Version difference data
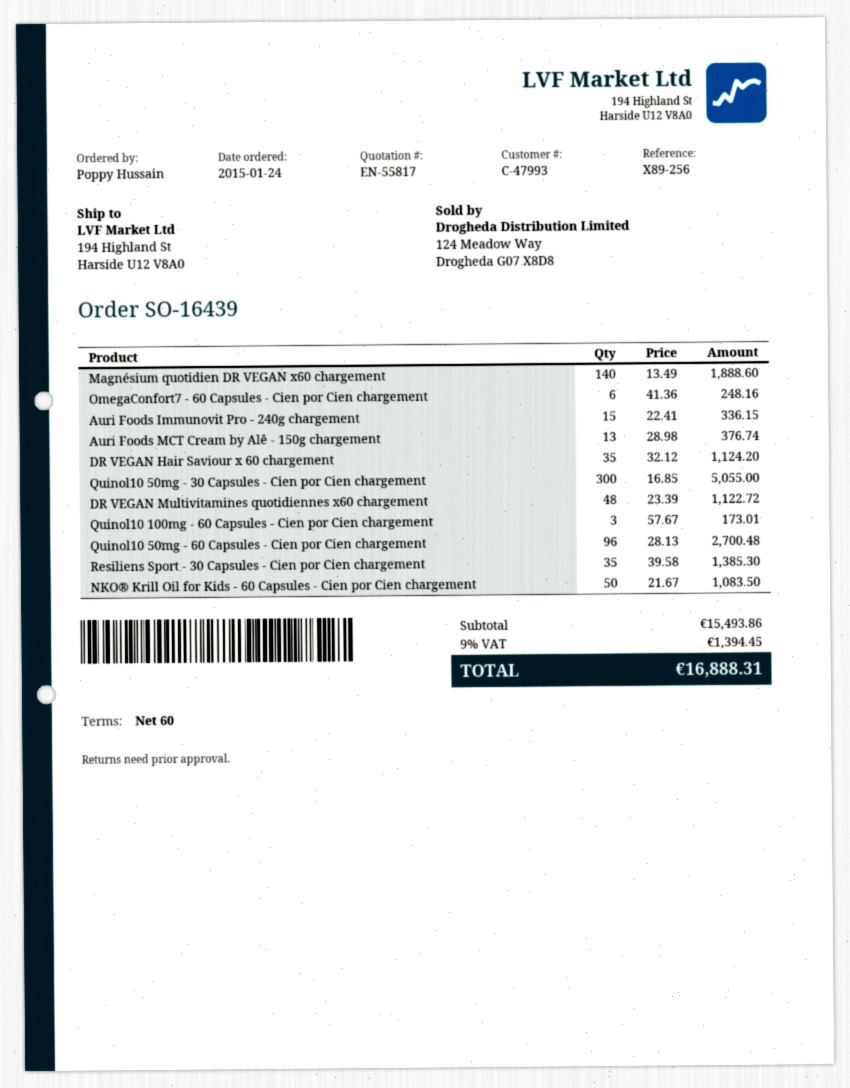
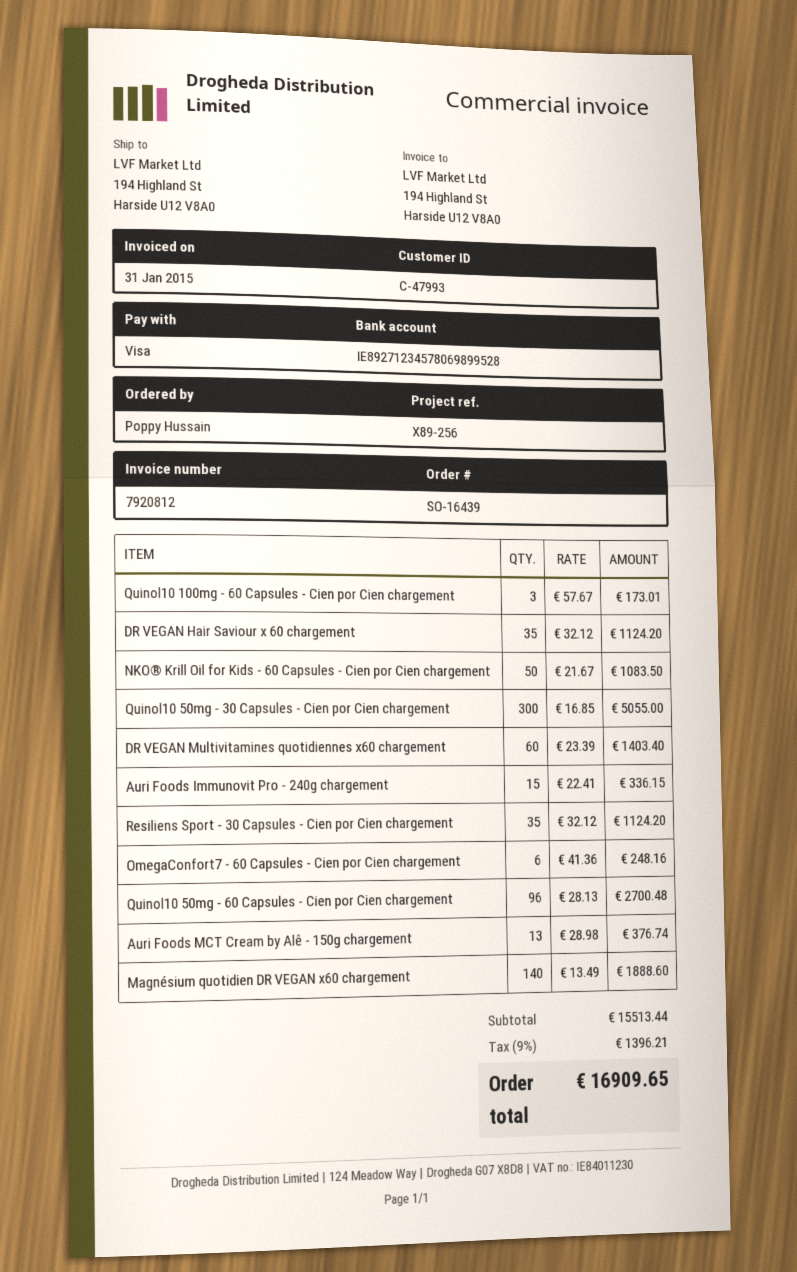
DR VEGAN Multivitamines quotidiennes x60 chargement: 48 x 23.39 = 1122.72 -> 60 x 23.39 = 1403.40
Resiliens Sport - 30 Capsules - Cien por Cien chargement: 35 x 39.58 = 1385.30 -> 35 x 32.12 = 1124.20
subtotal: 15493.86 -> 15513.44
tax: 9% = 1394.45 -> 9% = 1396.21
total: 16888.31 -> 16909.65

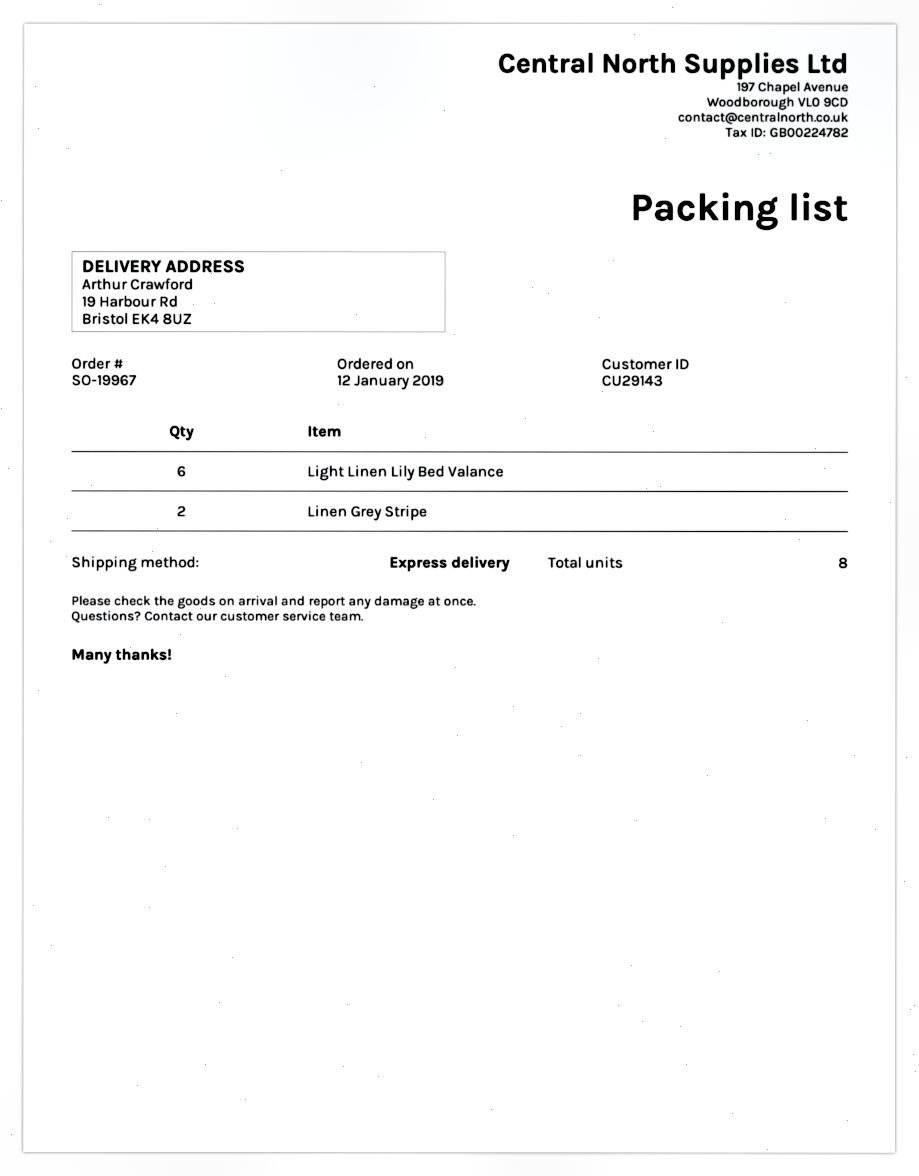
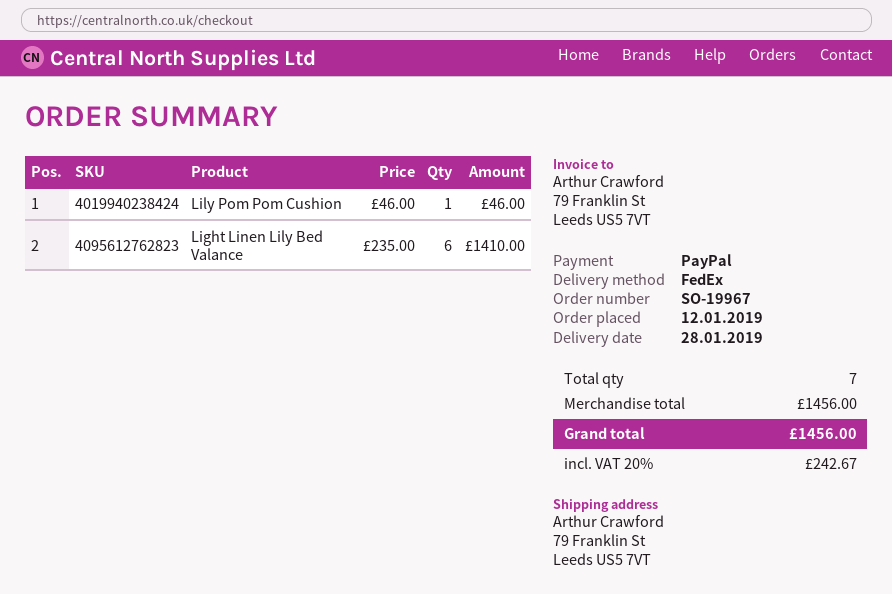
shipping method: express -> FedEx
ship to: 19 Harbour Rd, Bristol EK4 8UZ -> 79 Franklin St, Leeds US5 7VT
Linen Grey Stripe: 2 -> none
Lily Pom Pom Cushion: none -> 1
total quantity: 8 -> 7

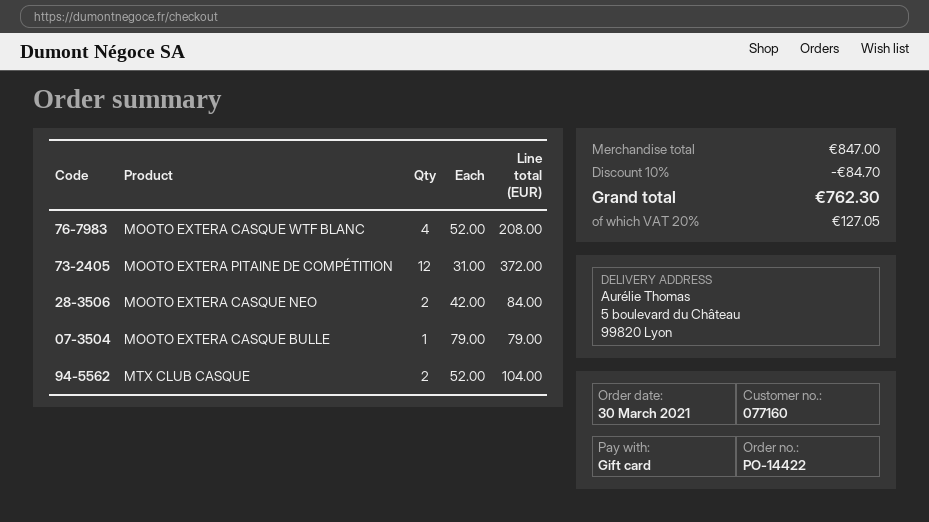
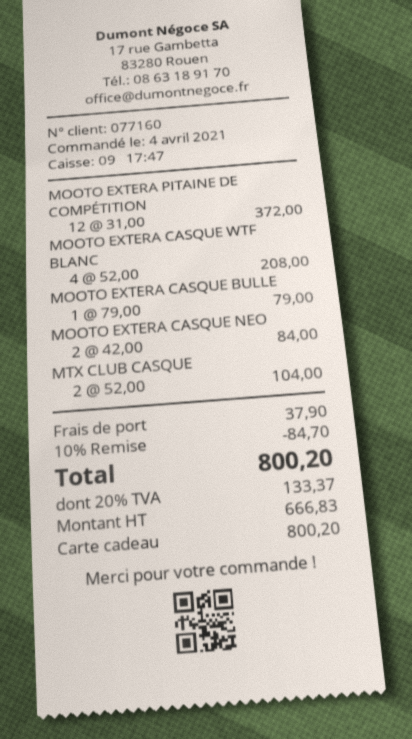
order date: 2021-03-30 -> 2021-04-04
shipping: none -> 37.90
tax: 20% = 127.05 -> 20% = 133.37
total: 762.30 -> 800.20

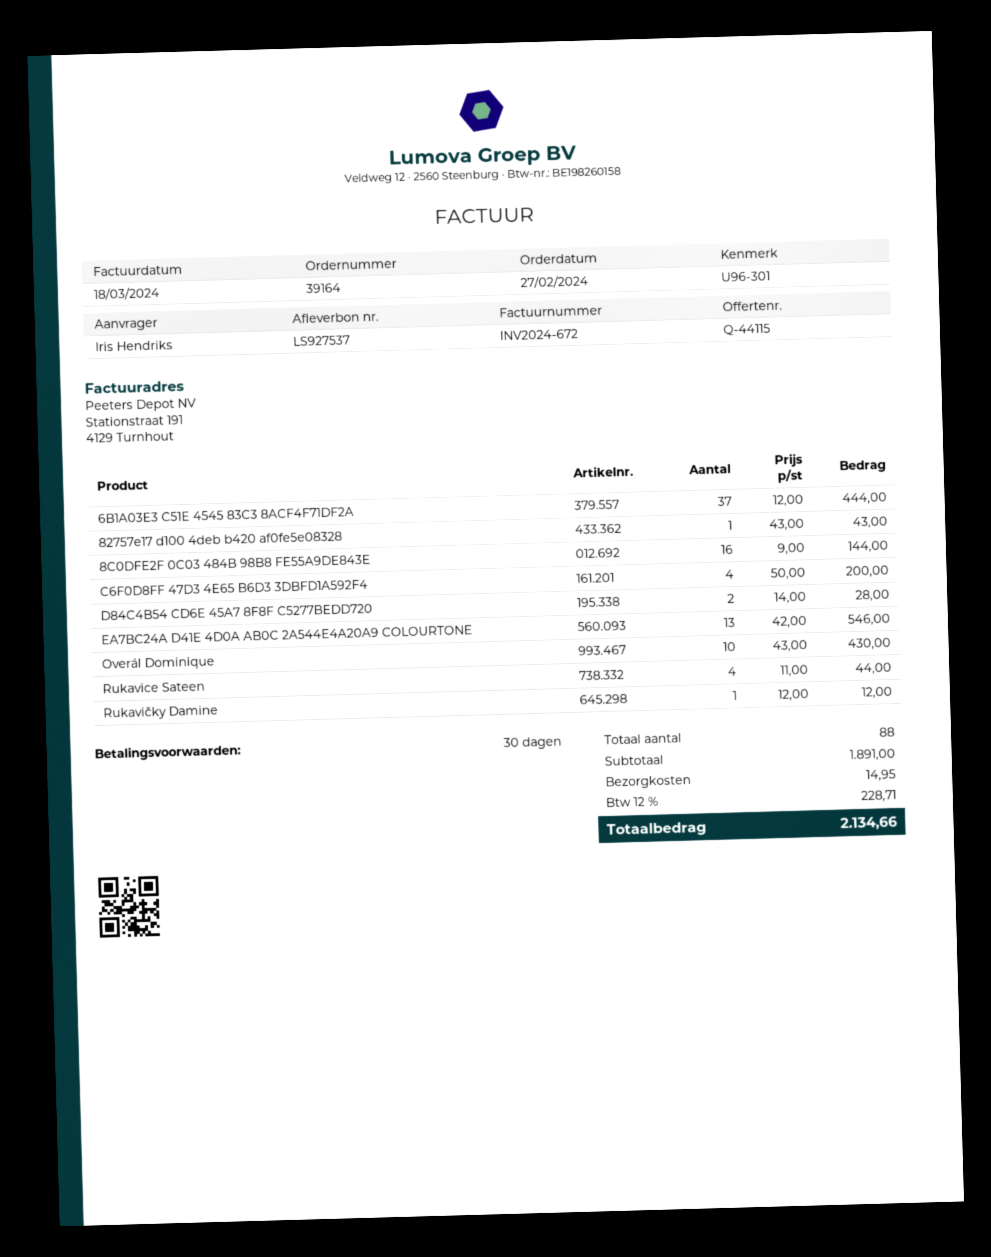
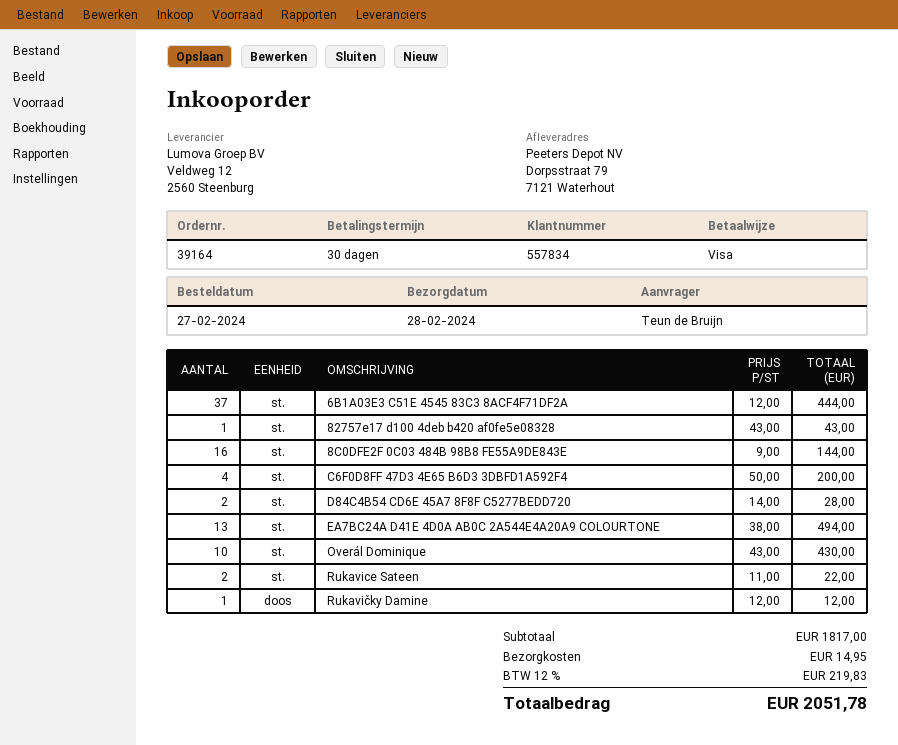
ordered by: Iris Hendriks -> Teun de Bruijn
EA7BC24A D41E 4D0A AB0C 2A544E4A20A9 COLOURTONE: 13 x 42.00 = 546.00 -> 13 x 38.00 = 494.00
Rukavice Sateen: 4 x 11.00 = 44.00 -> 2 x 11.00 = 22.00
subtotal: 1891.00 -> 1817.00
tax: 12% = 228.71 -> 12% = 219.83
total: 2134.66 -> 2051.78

* _Problem requirements_
Set the records down again precisely, skipping every image.

* _Answer to this exercise_
DR VEGAN Multivitamines quotidiennes x60 chargement: 48 x 23.39 = 1122.72 -> 60 x 23.39 = 1403.40
Resiliens Sport - 30 Capsules - Cien por Cien chargement: 35 x 39.58 = 1385.30 -> 35 x 32.12 = 1124.20
subtotal: 15493.86 -> 15513.44
tax: 9% = 1394.45 -> 9% = 1396.21
total: 16888.31 -> 16909.65

shipping method: express -> FedEx
ship to: 19 Harbour Rd, Bristol EK4 8UZ -> 79 Franklin St, Leeds US5 7VT
Linen Grey Stripe: 2 -> none
Lily Pom Pom Cushion: none -> 1
total quantity: 8 -> 7

order date: 2021-03-30 -> 2021-04-04
shipping: none -> 37.90
tax: 20% = 127.05 -> 20% = 133.37
total: 762.30 -> 800.20

ordered by: Iris Hendriks -> Teun de Bruijn
EA7BC24A D41E 4D0A AB0C 2A544E4A20A9 COLOURTONE: 13 x 42.00 = 546.00 -> 13 x 38.00 = 494.00
Rukavice Sateen: 4 x 11.00 = 44.00 -> 2 x 11.00 = 22.00
subtotal: 1891.00 -> 1817.00
tax: 12% = 228.71 -> 12% = 219.83
total: 2134.66 -> 2051.78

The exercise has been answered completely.